» About this task
A verbatim reproduction of the following listing is required; omit the pictures.

» Given records
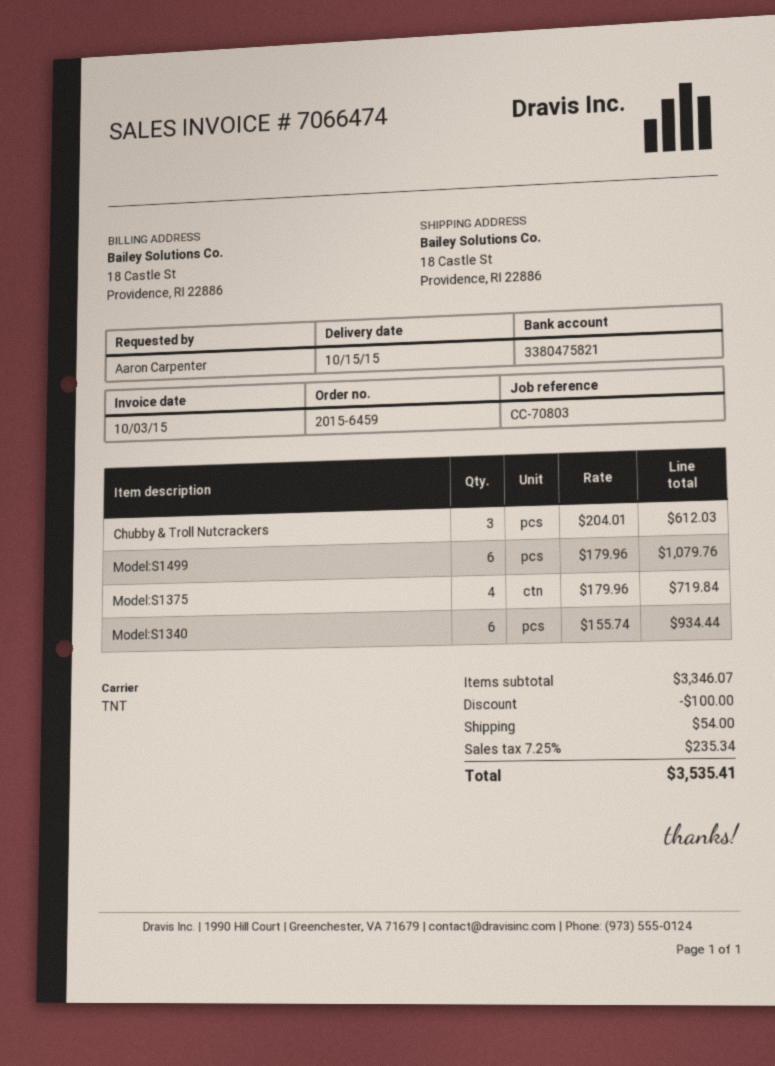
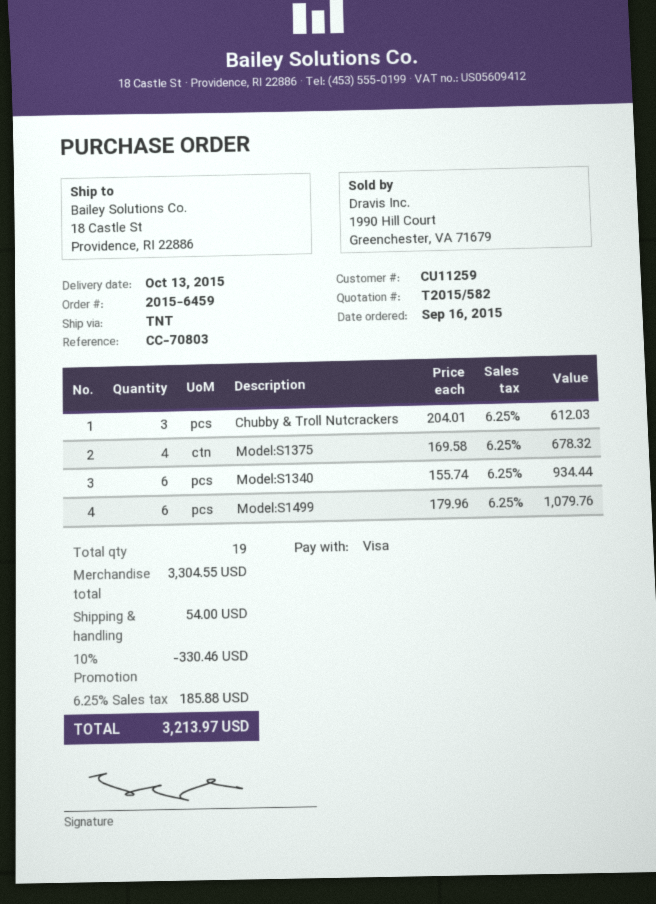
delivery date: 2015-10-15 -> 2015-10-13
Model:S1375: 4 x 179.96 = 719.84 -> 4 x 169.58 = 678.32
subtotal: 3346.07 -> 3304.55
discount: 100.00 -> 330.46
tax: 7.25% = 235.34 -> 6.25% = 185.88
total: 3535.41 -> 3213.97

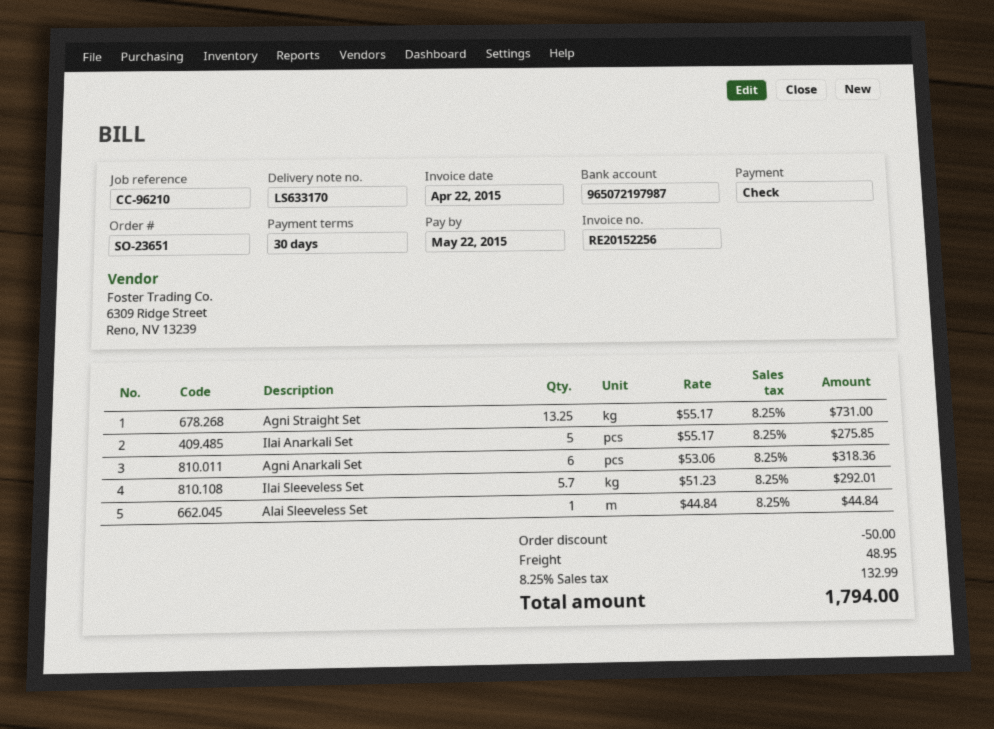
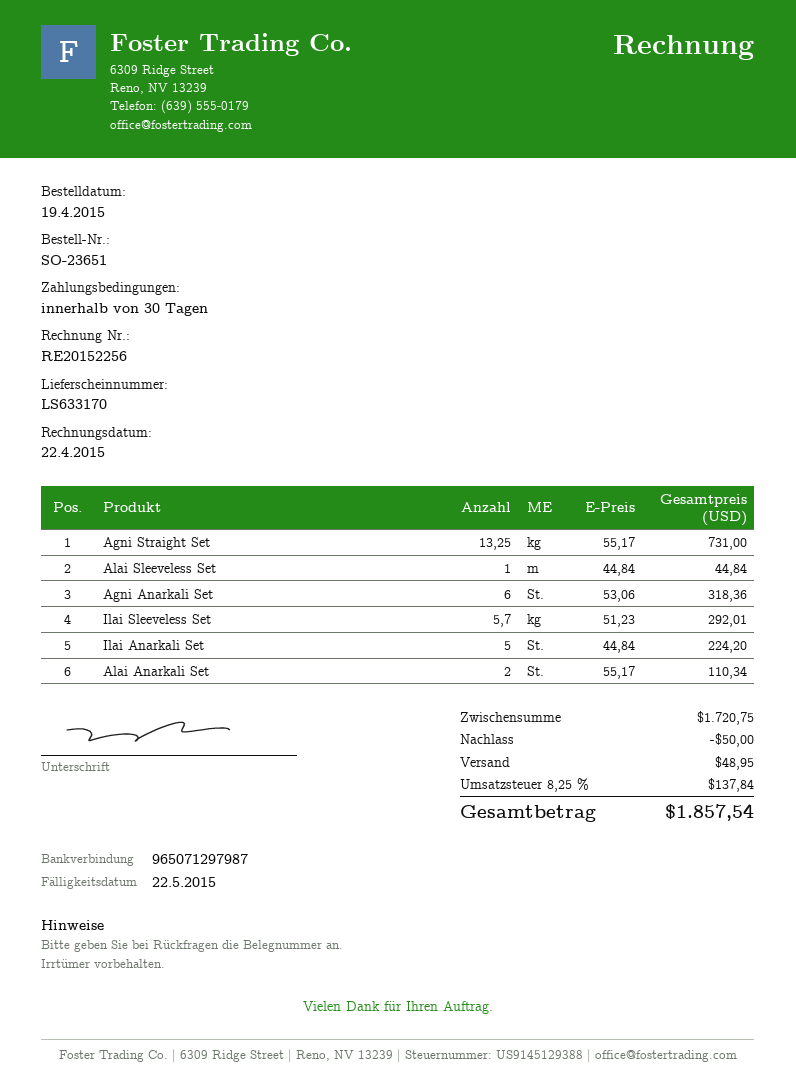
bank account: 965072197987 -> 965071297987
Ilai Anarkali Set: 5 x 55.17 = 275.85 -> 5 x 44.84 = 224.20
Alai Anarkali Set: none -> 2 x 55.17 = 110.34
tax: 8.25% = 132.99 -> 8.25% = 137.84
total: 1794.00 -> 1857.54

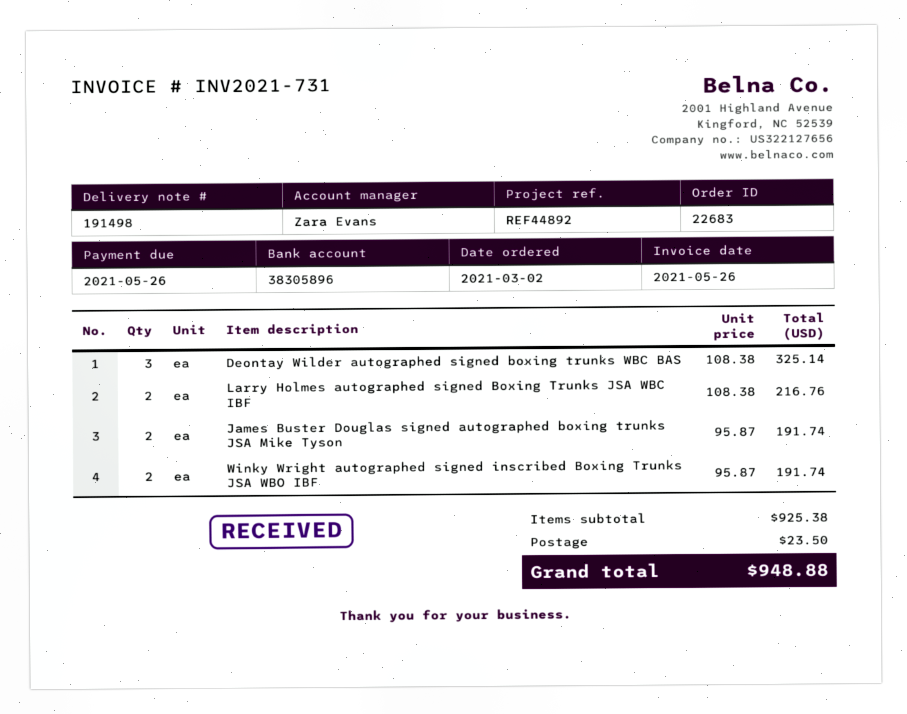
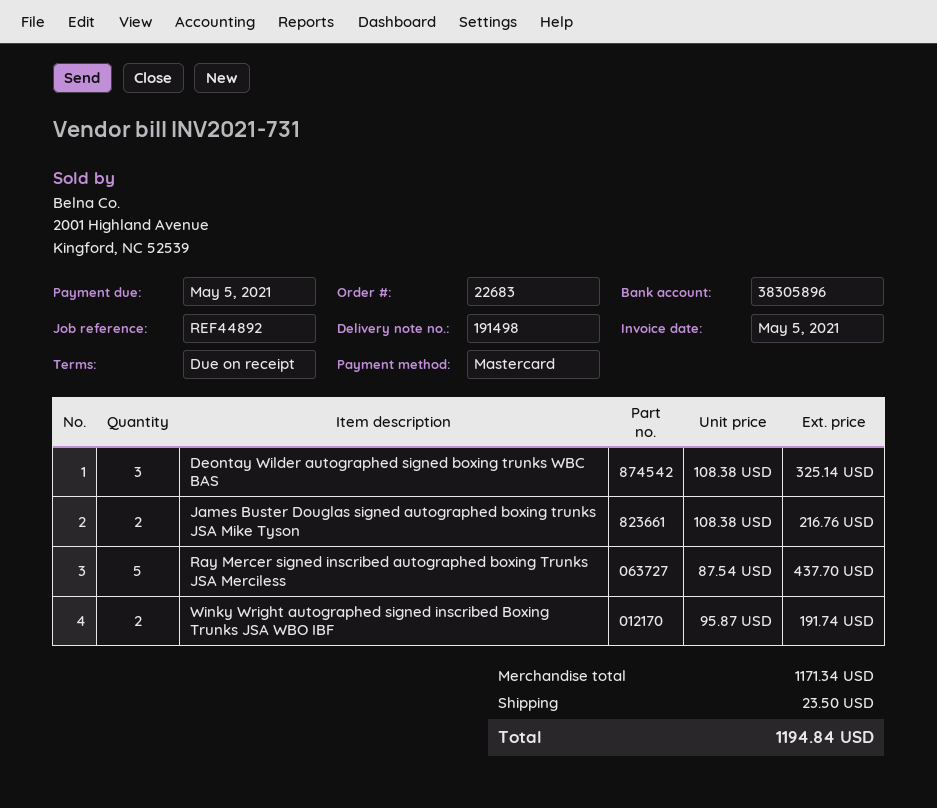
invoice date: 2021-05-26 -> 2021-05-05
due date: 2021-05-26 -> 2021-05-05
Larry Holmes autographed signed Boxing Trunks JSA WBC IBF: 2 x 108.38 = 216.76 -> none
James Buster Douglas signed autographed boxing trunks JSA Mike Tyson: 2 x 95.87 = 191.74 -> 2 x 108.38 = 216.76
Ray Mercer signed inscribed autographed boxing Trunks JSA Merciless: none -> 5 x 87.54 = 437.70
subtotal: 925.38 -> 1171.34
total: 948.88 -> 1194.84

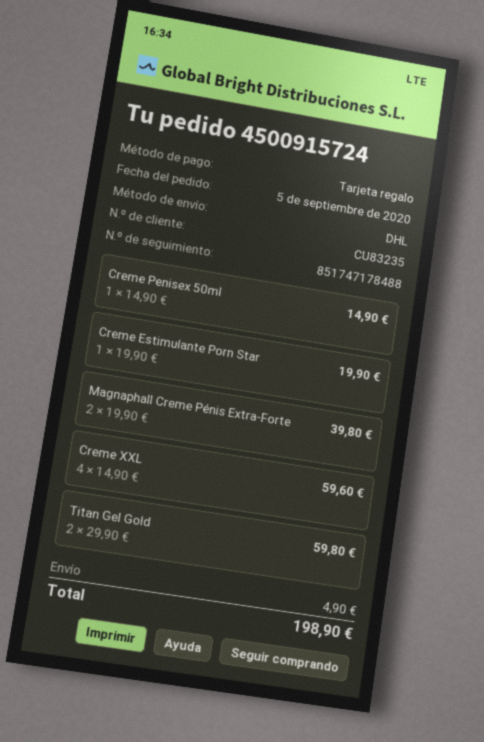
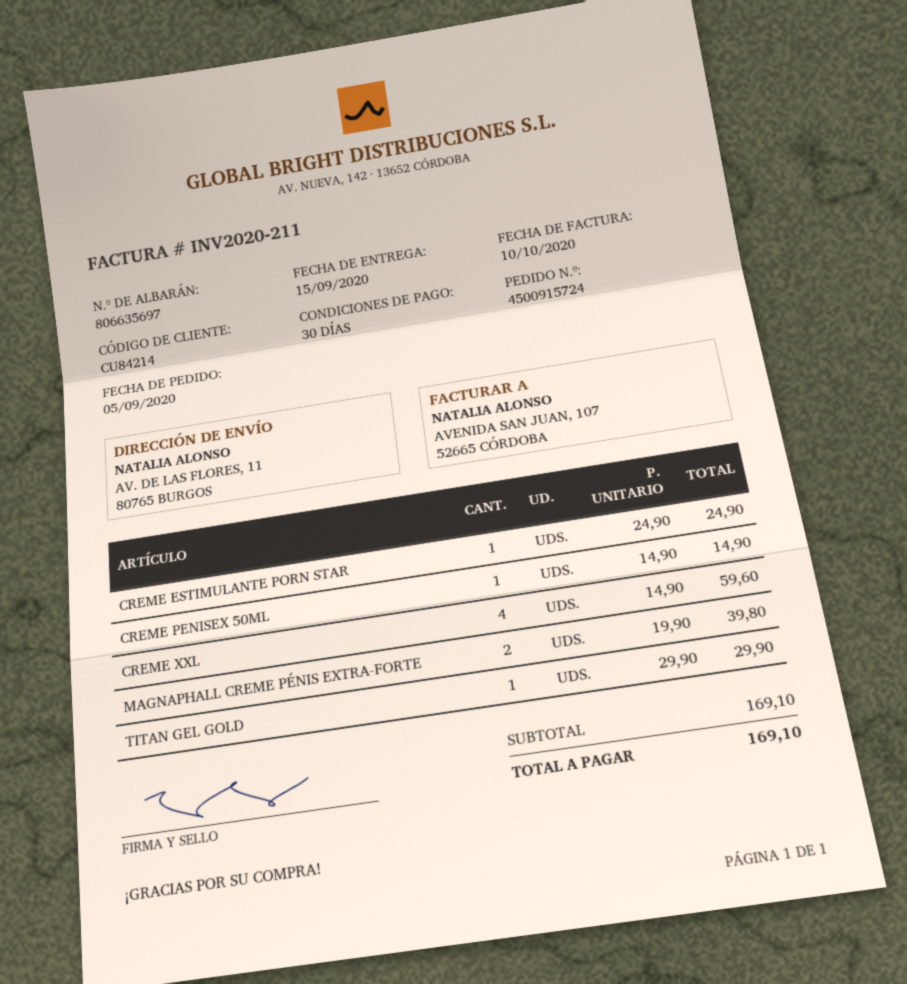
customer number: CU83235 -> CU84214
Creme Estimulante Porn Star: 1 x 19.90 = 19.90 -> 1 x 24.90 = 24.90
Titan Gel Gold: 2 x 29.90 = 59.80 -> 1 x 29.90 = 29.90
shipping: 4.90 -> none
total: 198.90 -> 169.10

» Solution to this problem
delivery date: 2015-10-15 -> 2015-10-13
Model:S1375: 4 x 179.96 = 719.84 -> 4 x 169.58 = 678.32
subtotal: 3346.07 -> 3304.55
discount: 100.00 -> 330.46
tax: 7.25% = 235.34 -> 6.25% = 185.88
total: 3535.41 -> 3213.97

bank account: 965072197987 -> 965071297987
Ilai Anarkali Set: 5 x 55.17 = 275.85 -> 5 x 44.84 = 224.20
Alai Anarkali Set: none -> 2 x 55.17 = 110.34
tax: 8.25% = 132.99 -> 8.25% = 137.84
total: 1794.00 -> 1857.54

invoice date: 2021-05-26 -> 2021-05-05
due date: 2021-05-26 -> 2021-05-05
Larry Holmes autographed signed Boxing Trunks JSA WBC IBF: 2 x 108.38 = 216.76 -> none
James Buster Douglas signed autographed boxing trunks JSA Mike Tyson: 2 x 95.87 = 191.74 -> 2 x 108.38 = 216.76
Ray Mercer signed inscribed autographed boxing Trunks JSA Merciless: none -> 5 x 87.54 = 437.70
subtotal: 925.38 -> 1171.34
total: 948.88 -> 1194.84

customer number: CU83235 -> CU84214
Creme Estimulante Porn Star: 1 x 19.90 = 19.90 -> 1 x 24.90 = 24.90
Titan Gel Gold: 2 x 29.90 = 59.80 -> 1 x 29.90 = 29.90
shipping: 4.90 -> none
total: 198.90 -> 169.10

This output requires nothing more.